Foreign Minister Yoriko Kawaguchi told delegates attending a conference on the Comprehensive Nuclear Test Ban Treaty that enacting it would help the world achieve peace.
But the conference, which drew hundreds of delegates to Vienna, was overshadowed by concern over North Korea's and Iran's nuclear programs. The Bush administration also underlined its opposition to the treaty by not formally attending the opening session.
Kawaguchi also met with Mohamed ElBaradei, head of the International Atomic Energy Agency, for talks that touched on North Korea's nuclear program and Japan's interest in quickly enacting the treaty.
"Since Japan is the only country in the world to have suffered the tragedy of atomic bombing, we Japanese people have a particularly strong desire for a ban on nuclear testing," she said. "At this conference, it will be important for us to send a strong message once again, urging states that have not signed or ratified (the treaty) to do so at the earliest possible date."
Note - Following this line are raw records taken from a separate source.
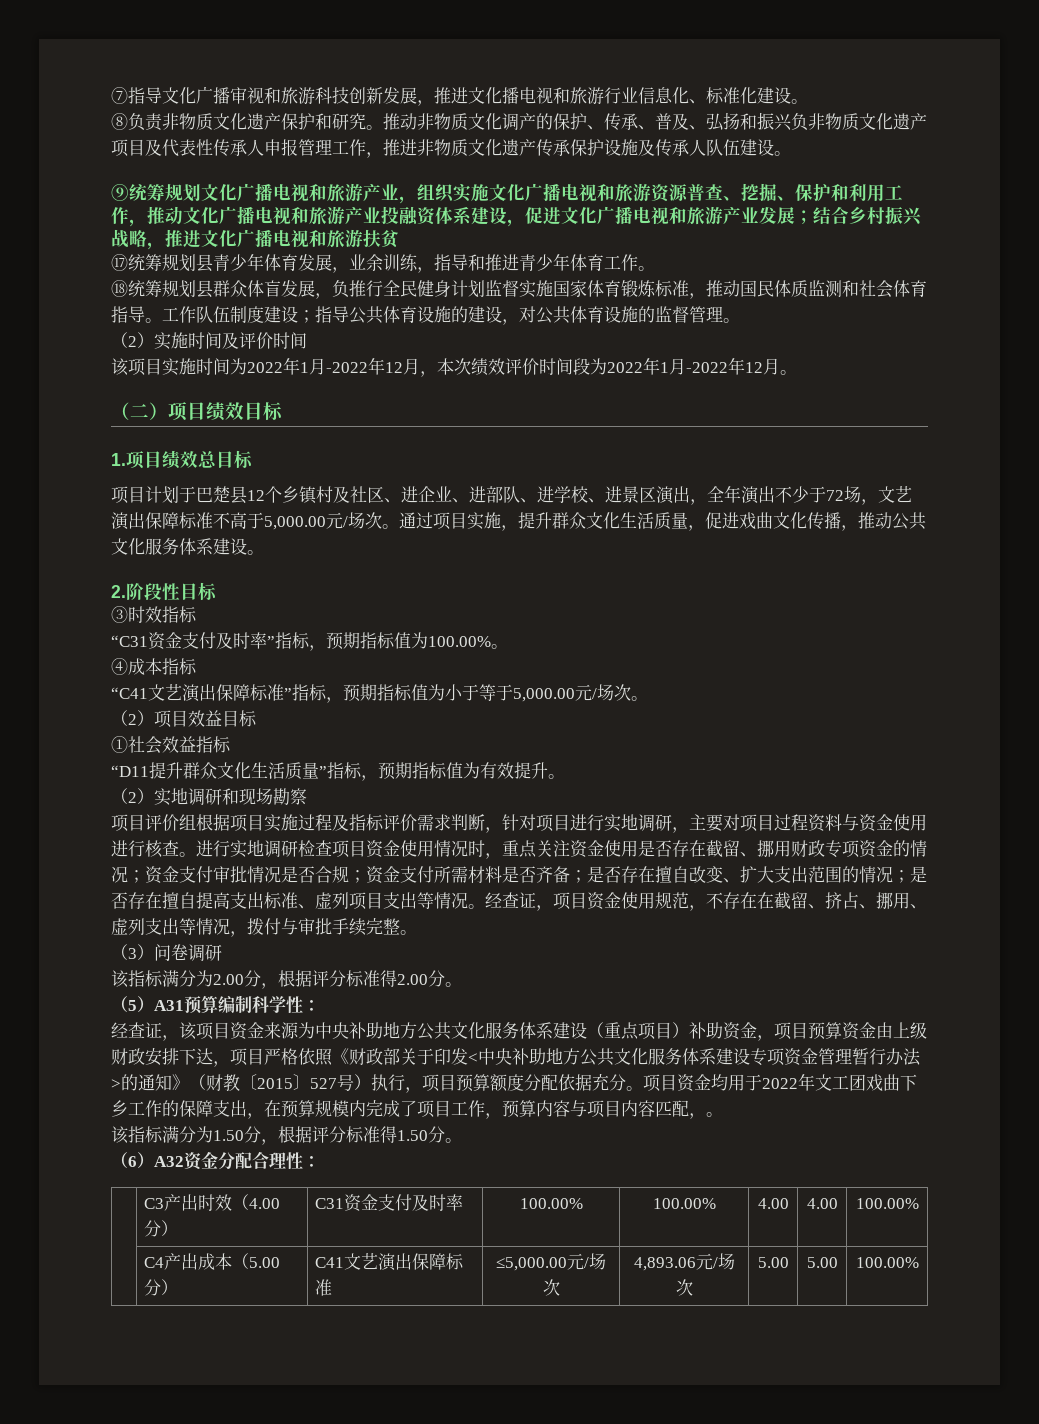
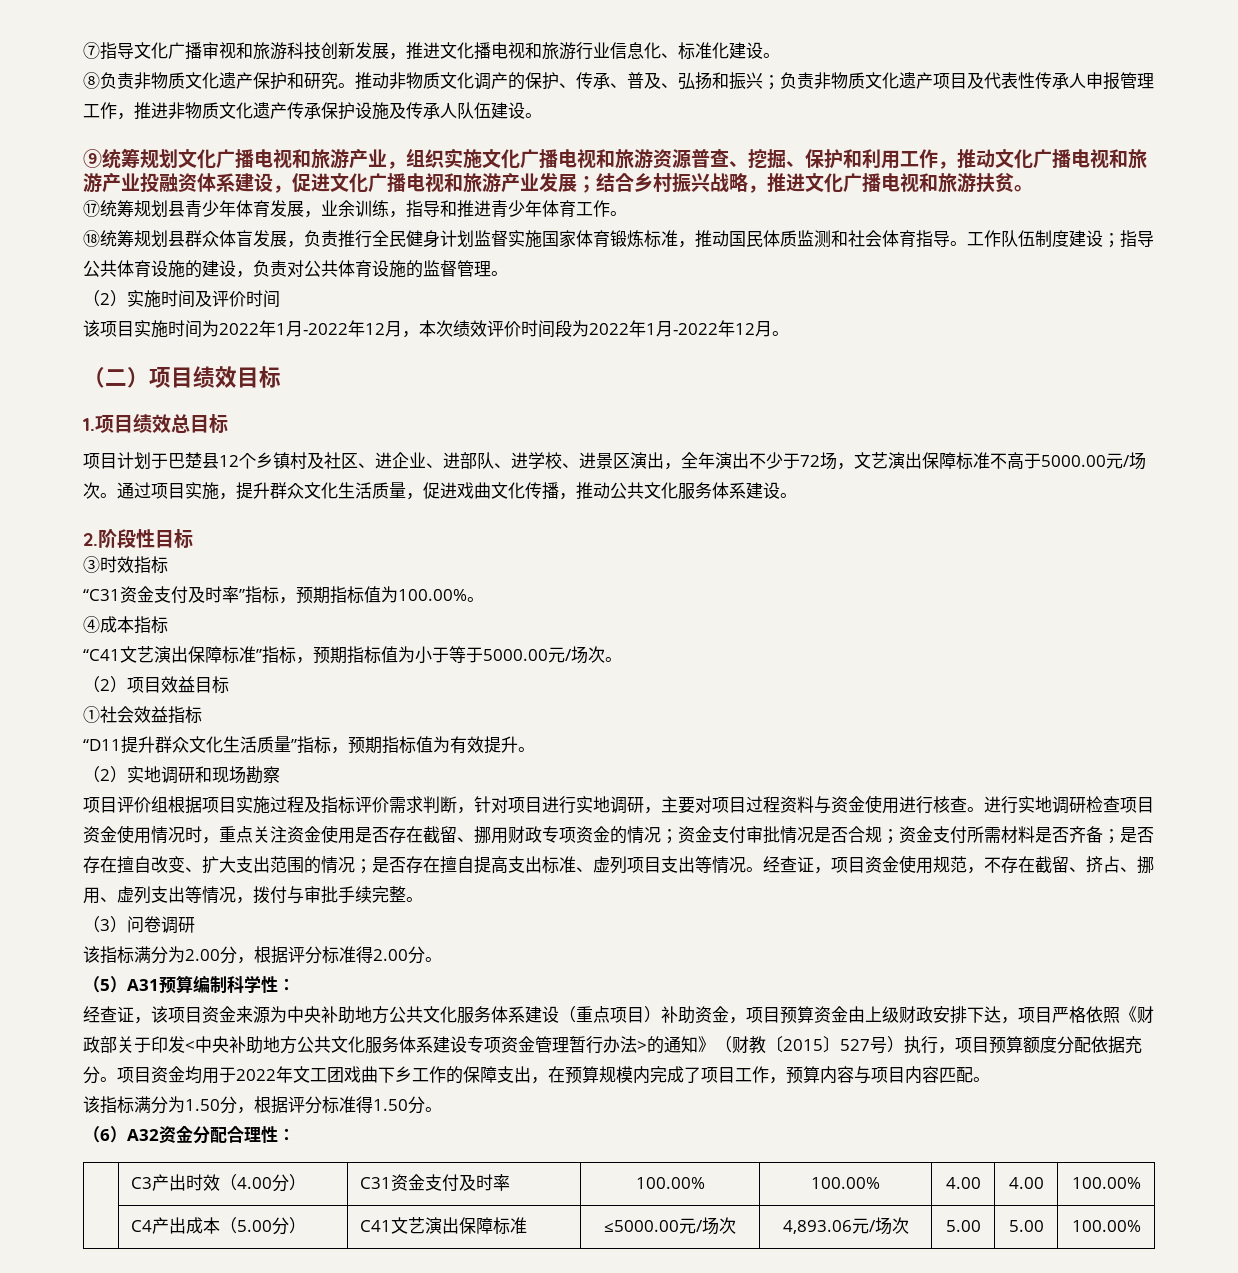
- 推动非物质文化调产的保护、传承、普及、弘扬和振兴负非物质文化遗产项目及代表性传承人申报管理工作，推进非物质文化遗产传承保护设施及传承人队伍建设。
+ 推动非物质文化调产的保护、传承、普及、弘扬和振兴；负责非物质文化遗产项目及代表性传承人申报管理工作，推进非物质文化遗产传承保护设施及传承人队伍建设。
- ⑨统筹规划文化广播电视和旅游产业，组织实施文化广播电视和旅游资源普查、挖掘、保护和利用工作，推动文化广播电视和旅游产业投融资体系建设，促进文化广播电视和旅游产业发展；结合乡村振兴战略，推进文化广播电视和旅游扶贫
+ ⑨统筹规划文化广播电视和旅游产业，组织实施文化广播电视和旅游资源普查、挖掘、保护和利用工作，推动文化广播电视和旅游产业投融资体系建设，促进文化广播电视和旅游产业发展；结合乡村振兴战略，推进文化广播电视和旅游扶贫。
- ⑱统筹规划县群众体盲发展，负推行全民健身计划监督实施国家体育锻炼标准，推动国民体质监测和社会体育指导。
+ ⑱统筹规划县群众体盲发展，负责推行全民健身计划监督实施国家体育锻炼标准，推动国民体质监测和社会体育指导。
- 工作队伍制度建设；指导公共体育设施的建设，对公共体育设施的监督管理。
+ 工作队伍制度建设；指导公共体育设施的建设，负责对公共体育设施的监督管理。
- 项目计划于巴楚县12个乡镇村及社区、进企业、进部队、进学校、进景区演出，全年演出不少于72场，文艺演出保障标准不高于5,000.00元/场次。
+ 项目计划于巴楚县12个乡镇村及社区、进企业、进部队、进学校、进景区演出，全年演出不少于72场，文艺演出保障标准不高于5000.00元/场次。
- “C41文艺演出保障标准”指标，预期指标值为小于等于5,000.00元/场次。
+ “C41文艺演出保障标准”指标，预期指标值为小于等于5000.00元/场次。
- 经查证，项目资金使用规范，不存在在截留、挤占、挪用、虚列支出等情况，拨付与审批手续完整。
+ 经查证，项目资金使用规范，不存在截留、挤占、挪用、虚列支出等情况，拨付与审批手续完整。
- 项目资金均用于2022年文工团戏曲下乡工作的保障支出，在预算规模内完成了项目工作，预算内容与项目内容匹配，。
+ 项目资金均用于2022年文工团戏曲下乡工作的保障支出，在预算规模内完成了项目工作，预算内容与项目内容匹配。
- | C4产出成本（5.00分） | C41文艺演出保障标准 | ≤5,000.00元/场次 | 4,893.06元/场次 | 5.00 | 5.00 | 100.00%
+ | C4产出成本（5.00分） | C41文艺演出保障标准 | ≤5000.00元/场次 | 4,893.06元/场次 | 5.00 | 5.00 | 100.00%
The United States led the negotiations to convert a moratorium on testing into a permanent treaty in 1996, but the U.S. Senate rejected the treaty two years later, thwarting arms control advocates and the administration of former President Clinton.
Bush, like Clinton, has imposed a voluntary moratorium. But some administration officials have suggested that tests may be necessary if there is a decision to develop new U.S. nuclear weapons.
The U.S. position jeopardizes the treaty itself. As one of 44 countries with nuclear power or research facilities listed in an annex to the treaty, the Americans must ratify the document or it won't go into effect.
North Korea also has raised concern by saying it plans to test a nuclear device as part of its weapons program, while the United States accuses Tehran of wanting to develop nuclear arms.
So far, 32 countries listed in the annex have accepted the treaty. The document is considered a critical element in efforts to stop the spread of nuclear weapons, since a ban on testing would make developing such arms almost impossible.
U.N. Secretary-General Kofi Annan put his weight behind the conference and its aims.
"Our world can ill afford to fail, or even to be unduly delayed, in achieving a comprehensive nuclear test ban," he said. "Delay increases the risk that nuclear testing might resume, and it jeopardizes efforts to take further steps towards the goal of nuclear disarmament."